▶ **DATA RECORDS**
**********

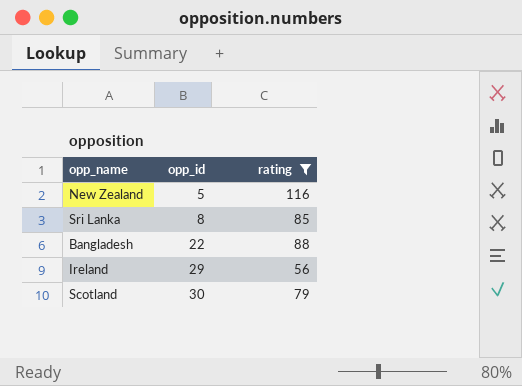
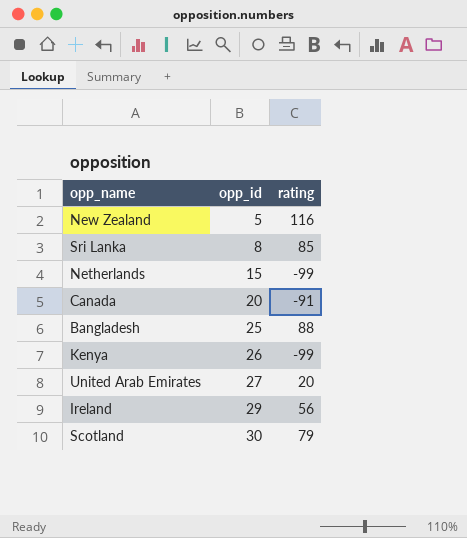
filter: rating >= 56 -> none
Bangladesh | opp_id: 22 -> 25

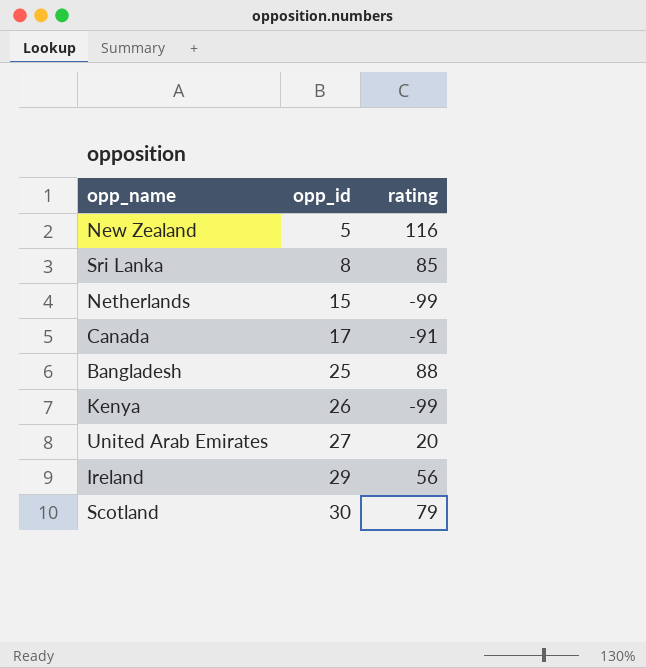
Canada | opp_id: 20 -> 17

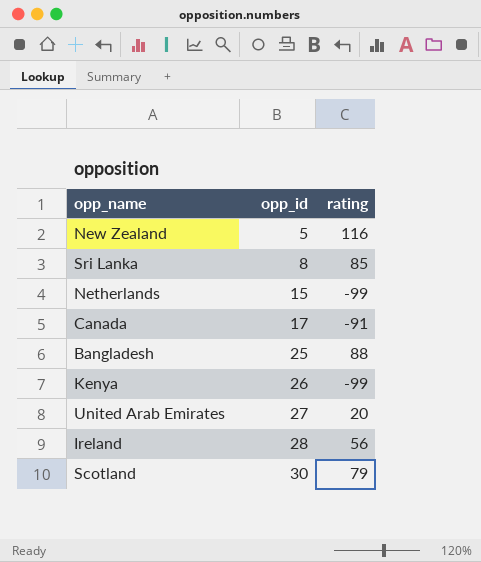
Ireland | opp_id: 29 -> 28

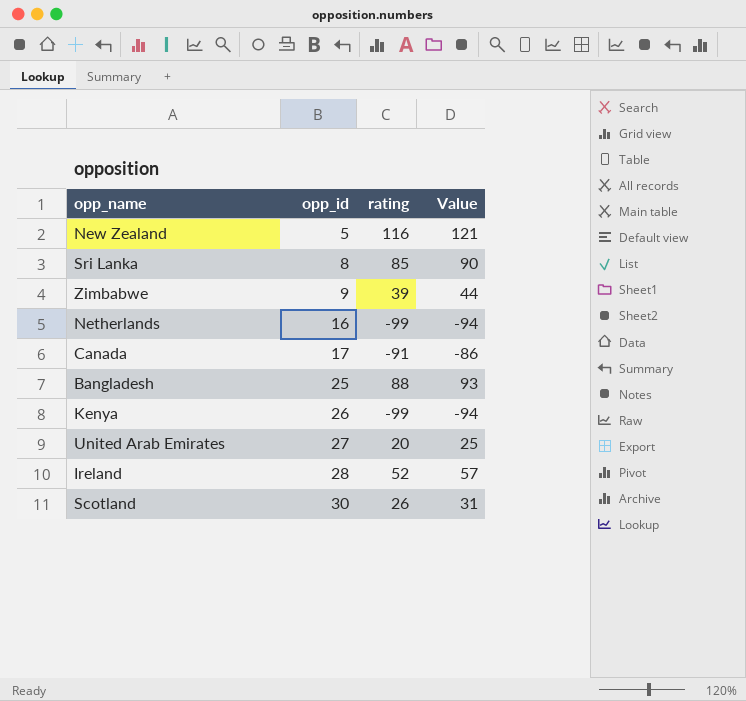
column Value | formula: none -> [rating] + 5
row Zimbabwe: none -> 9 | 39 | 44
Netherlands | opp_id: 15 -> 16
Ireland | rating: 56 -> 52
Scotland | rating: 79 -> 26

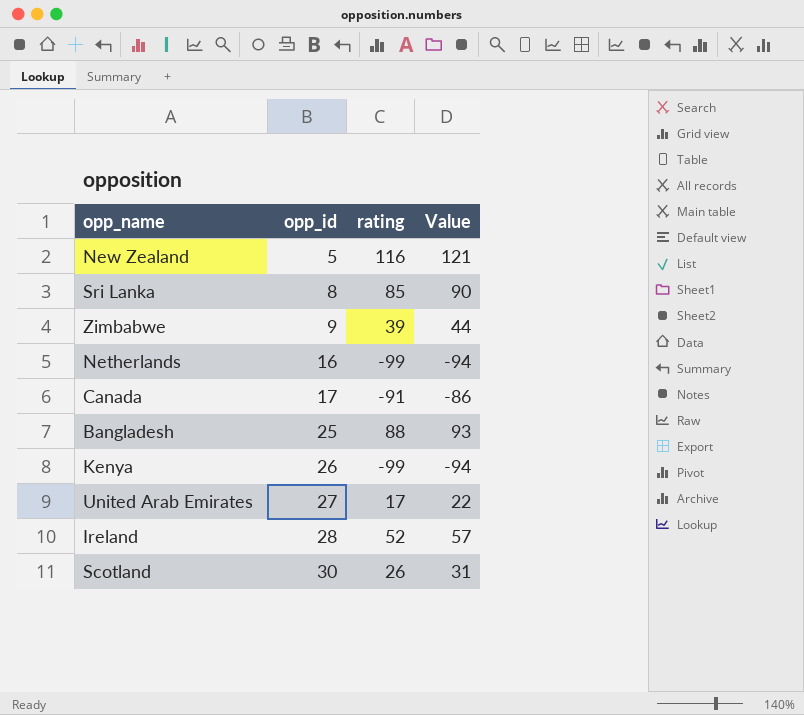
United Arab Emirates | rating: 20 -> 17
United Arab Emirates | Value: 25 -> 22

**********

▶ **PROMPT**
Which lines above contain the word "Ireland"? Copy each one.

▶ **RESPONSE BELOW**
Ireland | opp_id: 29 -> 28
Ireland | rating: 56 -> 52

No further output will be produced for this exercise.